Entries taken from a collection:
BEGIN

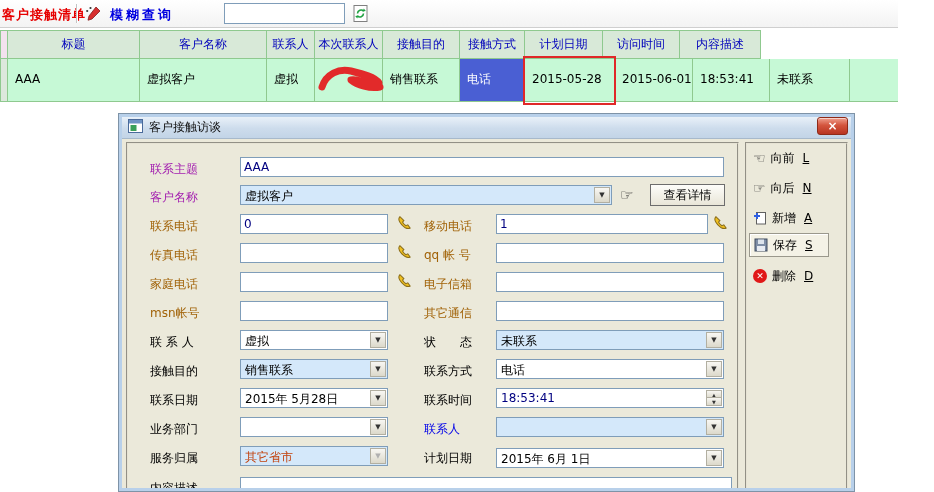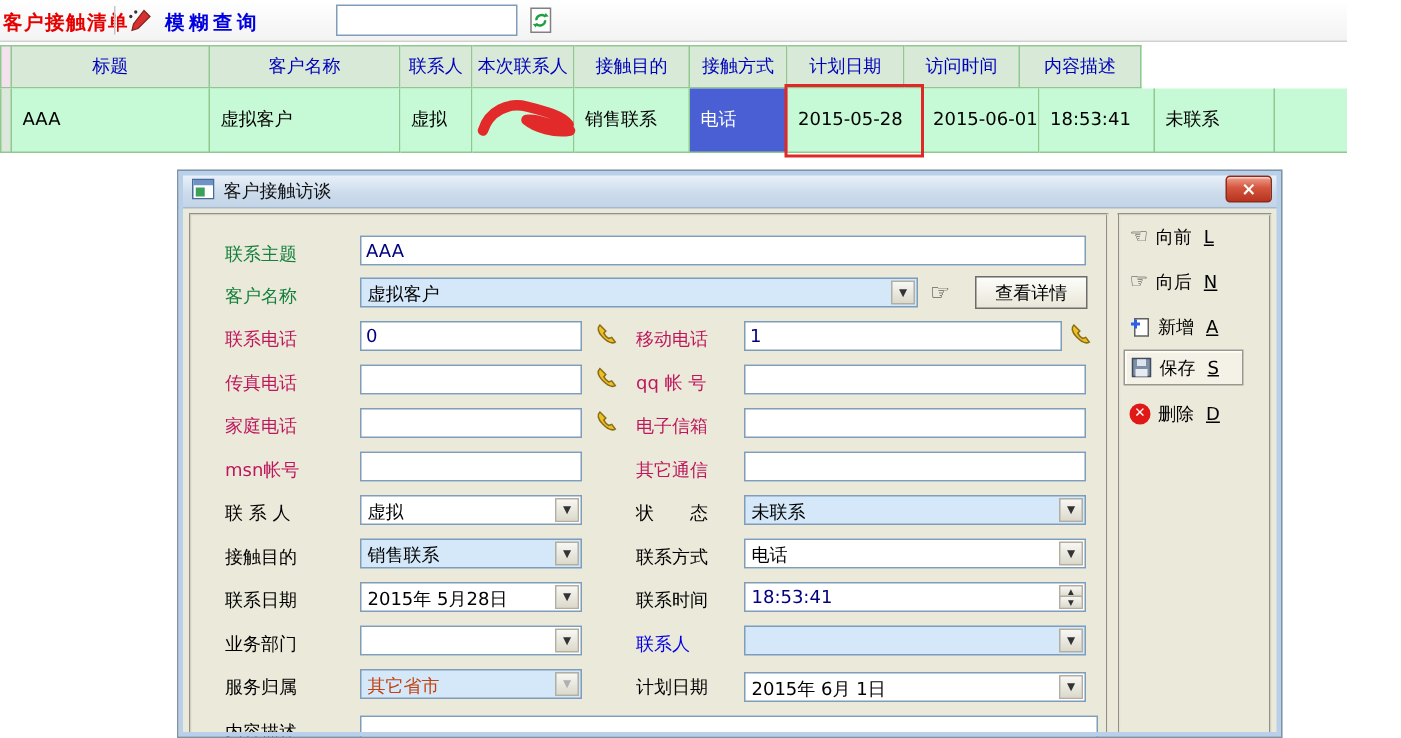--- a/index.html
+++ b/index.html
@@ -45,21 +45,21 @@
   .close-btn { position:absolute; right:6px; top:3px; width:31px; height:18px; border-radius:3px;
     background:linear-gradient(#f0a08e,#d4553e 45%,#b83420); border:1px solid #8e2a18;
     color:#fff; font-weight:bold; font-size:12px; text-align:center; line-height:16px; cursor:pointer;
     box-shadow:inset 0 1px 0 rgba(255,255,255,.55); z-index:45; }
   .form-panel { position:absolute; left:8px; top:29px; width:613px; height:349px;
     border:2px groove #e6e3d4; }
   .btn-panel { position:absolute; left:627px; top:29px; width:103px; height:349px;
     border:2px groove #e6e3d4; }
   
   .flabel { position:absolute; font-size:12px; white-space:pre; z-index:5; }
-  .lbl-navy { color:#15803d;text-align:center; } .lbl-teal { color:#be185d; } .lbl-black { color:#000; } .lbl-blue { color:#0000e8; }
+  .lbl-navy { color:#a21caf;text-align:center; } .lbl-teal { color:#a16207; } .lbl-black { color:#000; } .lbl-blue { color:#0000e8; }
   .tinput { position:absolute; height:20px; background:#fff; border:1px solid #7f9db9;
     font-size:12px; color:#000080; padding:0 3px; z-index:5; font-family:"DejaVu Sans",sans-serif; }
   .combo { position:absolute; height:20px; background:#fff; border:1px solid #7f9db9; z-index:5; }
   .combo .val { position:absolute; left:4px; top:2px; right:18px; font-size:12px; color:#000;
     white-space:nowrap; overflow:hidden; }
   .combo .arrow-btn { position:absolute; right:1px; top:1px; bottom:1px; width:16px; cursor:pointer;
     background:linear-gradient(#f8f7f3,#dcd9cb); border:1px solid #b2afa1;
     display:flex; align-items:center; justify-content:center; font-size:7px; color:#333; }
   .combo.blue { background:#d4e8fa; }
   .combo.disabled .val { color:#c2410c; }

END
BEGIN

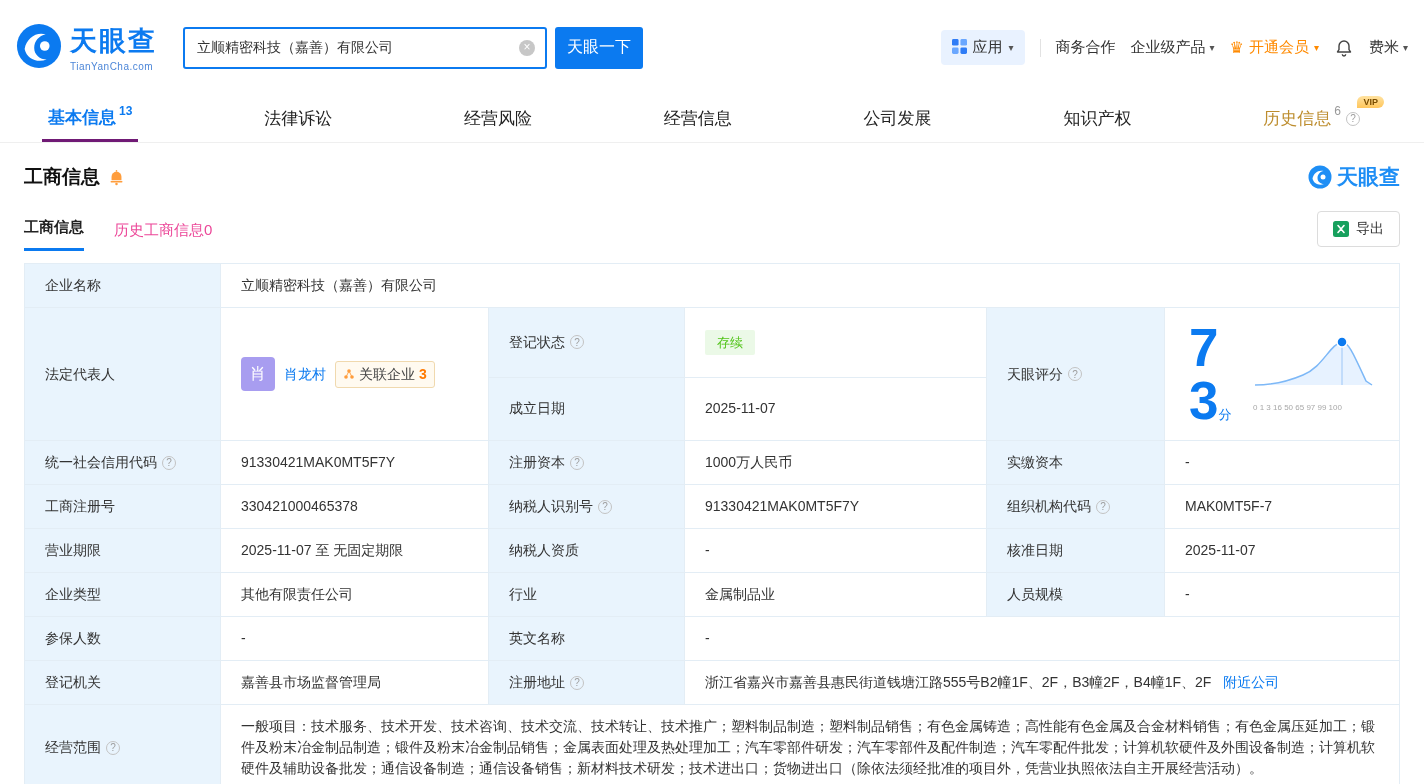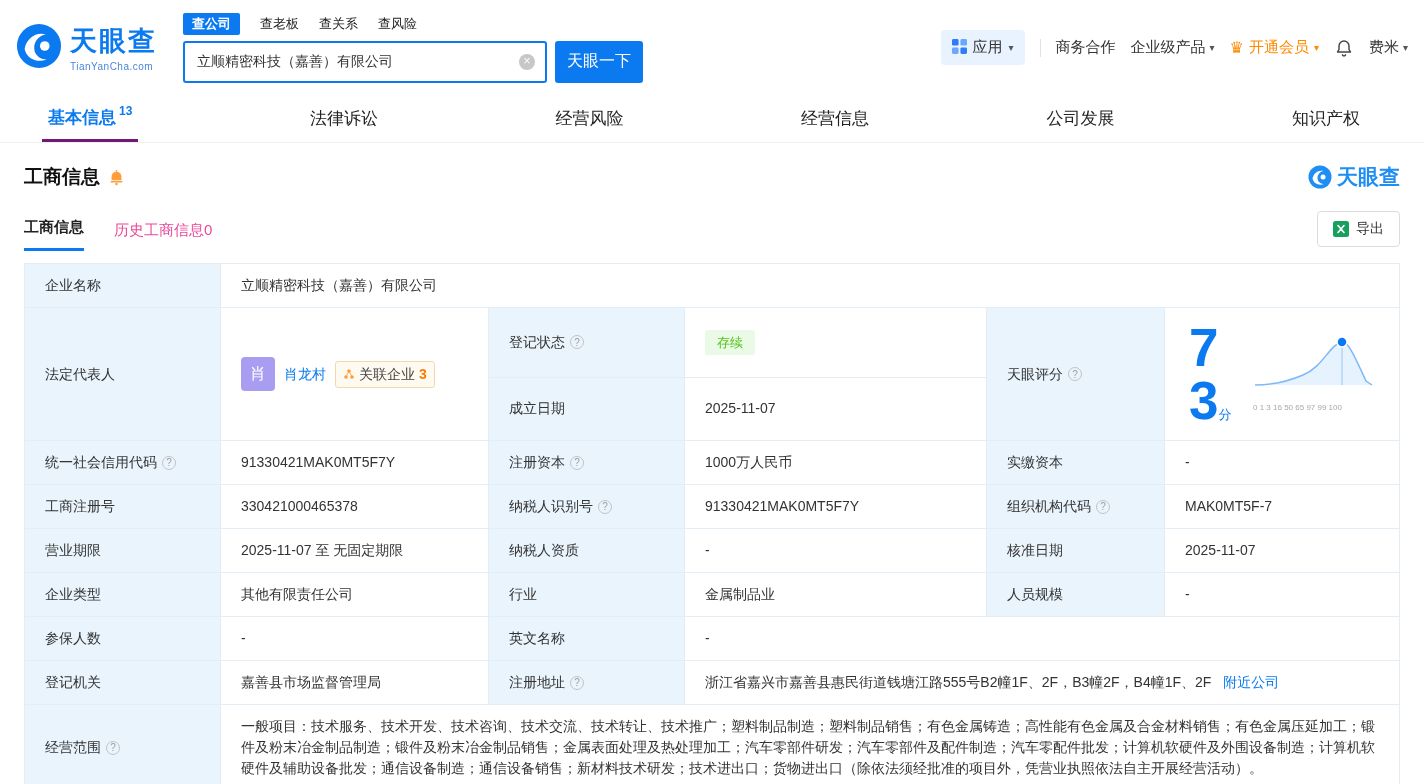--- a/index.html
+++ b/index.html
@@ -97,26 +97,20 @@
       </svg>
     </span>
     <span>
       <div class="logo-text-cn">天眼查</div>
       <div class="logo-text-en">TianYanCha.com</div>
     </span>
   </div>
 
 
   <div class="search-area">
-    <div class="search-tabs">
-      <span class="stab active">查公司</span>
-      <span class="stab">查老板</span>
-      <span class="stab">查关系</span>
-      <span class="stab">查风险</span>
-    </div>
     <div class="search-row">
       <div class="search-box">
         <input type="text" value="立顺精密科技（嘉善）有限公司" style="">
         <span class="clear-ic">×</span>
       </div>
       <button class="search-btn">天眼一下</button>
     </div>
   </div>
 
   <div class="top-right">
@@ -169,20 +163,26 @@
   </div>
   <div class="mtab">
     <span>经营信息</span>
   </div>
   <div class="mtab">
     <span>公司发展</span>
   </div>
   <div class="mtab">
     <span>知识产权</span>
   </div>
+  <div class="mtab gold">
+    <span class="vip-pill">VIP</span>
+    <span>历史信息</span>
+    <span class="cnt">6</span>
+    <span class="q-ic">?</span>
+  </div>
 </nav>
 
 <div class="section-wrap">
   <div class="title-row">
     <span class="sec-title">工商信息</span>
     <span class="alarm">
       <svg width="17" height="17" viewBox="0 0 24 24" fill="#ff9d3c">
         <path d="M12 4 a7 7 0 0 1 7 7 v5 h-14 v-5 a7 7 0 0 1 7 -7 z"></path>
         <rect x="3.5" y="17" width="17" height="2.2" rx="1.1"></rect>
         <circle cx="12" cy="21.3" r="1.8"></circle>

END

Exercise details: Gather every line from the entries above where the word "position" appears, and copy them.

Task answer:
   .close-btn { position:absolute; right:6px; top:3px; width:31px; height:18px; border-radius:3px;
   .form-panel { position:absolute; left:8px; top:29px; width:613px; height:349px;
   .btn-panel { position:absolute; left:627px; top:29px; width:103px; height:349px;
   .flabel { position:absolute; font-size:12px; white-space:pre; z-index:5; }
   .tinput { position:absolute; height:20px; background:#fff; border:1px solid #7f9db9;
   .combo { position:absolute; height:20px; background:#fff; border:1px solid #7f9db9; z-index:5; }
   .combo .val { position:absolute; left:4px; top:2px; right:18px; font-size:12px; color:#000;
   .combo .arrow-btn { position:absolute; right:1px; top:1px; bottom:1px; width:16px; cursor:pointer;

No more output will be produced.